Packaged foods are manufactured outside the home for purchase. This can be as simple as a butcher preparing meat or as complex as a modern international food industry. Early food processing techniques were limited by available food preservation, packaging, and transportation. This mainly involved salting, curing, curdling, drying, pickling, fermenting, and smoking. Food manufacturing arose during the Industrial Revolution in the 19th century. This development took advantage of new mass markets and emerging technology, such as milling, preservation, packaging and labeling, and transportation. It brought the advantages of pre-prepared time-saving food to the bulk of ordinary people who did not employ domestic servants.

At the start of the 21st century, a two-tier structure has arisen, with a few international food processing giants controlling a wide range of well-known food brands. There also exists a wide array of small local or national food processing companies. Advanced technologies have also come to change food manufacturing. Computer-based control systems, sophisticated processing and packaging methods, and logistics and distribution advances can enhance product quality, improve food safety, and reduce costs.

===International food imports and exports===

The World Bank reported that the European Union was the top food importer in 2005, followed at a distance by the US and Japan. Britain's need for food was especially well-illustrated in World War II. Despite the implementation of food rationing, Britain remained dependent on food imports and the result was a long-term engagement in the Battle of the Atlantic.

Food is traded and marketed on a global basis. The variety and availability of food is no longer restricted by the diversity of locally grown food or the limitations of the local growing season. Between 1961 and 1999, there was a 400% increase in worldwide food exports. Some countries are now economically dependent on food exports, which in some cases account for over 80% of all exports.
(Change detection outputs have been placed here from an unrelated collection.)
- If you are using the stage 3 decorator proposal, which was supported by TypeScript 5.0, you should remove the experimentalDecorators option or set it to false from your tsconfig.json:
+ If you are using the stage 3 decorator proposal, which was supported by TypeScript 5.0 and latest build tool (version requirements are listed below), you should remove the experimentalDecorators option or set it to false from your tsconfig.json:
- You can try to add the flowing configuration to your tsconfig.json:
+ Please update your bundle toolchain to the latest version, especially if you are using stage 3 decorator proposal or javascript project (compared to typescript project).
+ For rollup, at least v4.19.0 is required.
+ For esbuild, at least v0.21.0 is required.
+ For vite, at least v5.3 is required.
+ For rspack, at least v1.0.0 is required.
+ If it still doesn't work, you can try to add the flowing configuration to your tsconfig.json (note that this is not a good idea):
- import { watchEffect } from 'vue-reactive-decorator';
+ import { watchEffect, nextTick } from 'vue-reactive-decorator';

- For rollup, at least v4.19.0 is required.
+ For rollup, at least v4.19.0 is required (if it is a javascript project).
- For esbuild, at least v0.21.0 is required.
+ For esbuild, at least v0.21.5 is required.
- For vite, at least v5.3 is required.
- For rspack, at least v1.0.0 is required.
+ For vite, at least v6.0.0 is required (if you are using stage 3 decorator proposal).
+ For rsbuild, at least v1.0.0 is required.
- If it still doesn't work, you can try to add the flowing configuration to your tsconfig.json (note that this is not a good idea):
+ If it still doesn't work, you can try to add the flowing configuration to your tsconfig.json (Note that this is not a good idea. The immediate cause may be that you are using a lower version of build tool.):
In 1994, over 100 countries became signatories to the Uruguay Round of the General Agreement on Tariffs and Trade in a dramatic increase in trade liberalization. This included an agreement to reduce subsidies paid to farmers, underpinned by the WTO enforcement of agricultural subsidy, tariffs, import quotas, and settlement of trade disputes that cannot be bilaterally resolved. Where trade barriers are raised on the disputed grounds of public health and safety, the WTO refer the dispute to the Codex Alimentarius Commission, which was founded in 1962 by the United Nations Food and Agriculture Organization and the World Health Organization. Trade liberalization has greatly affected world food trade.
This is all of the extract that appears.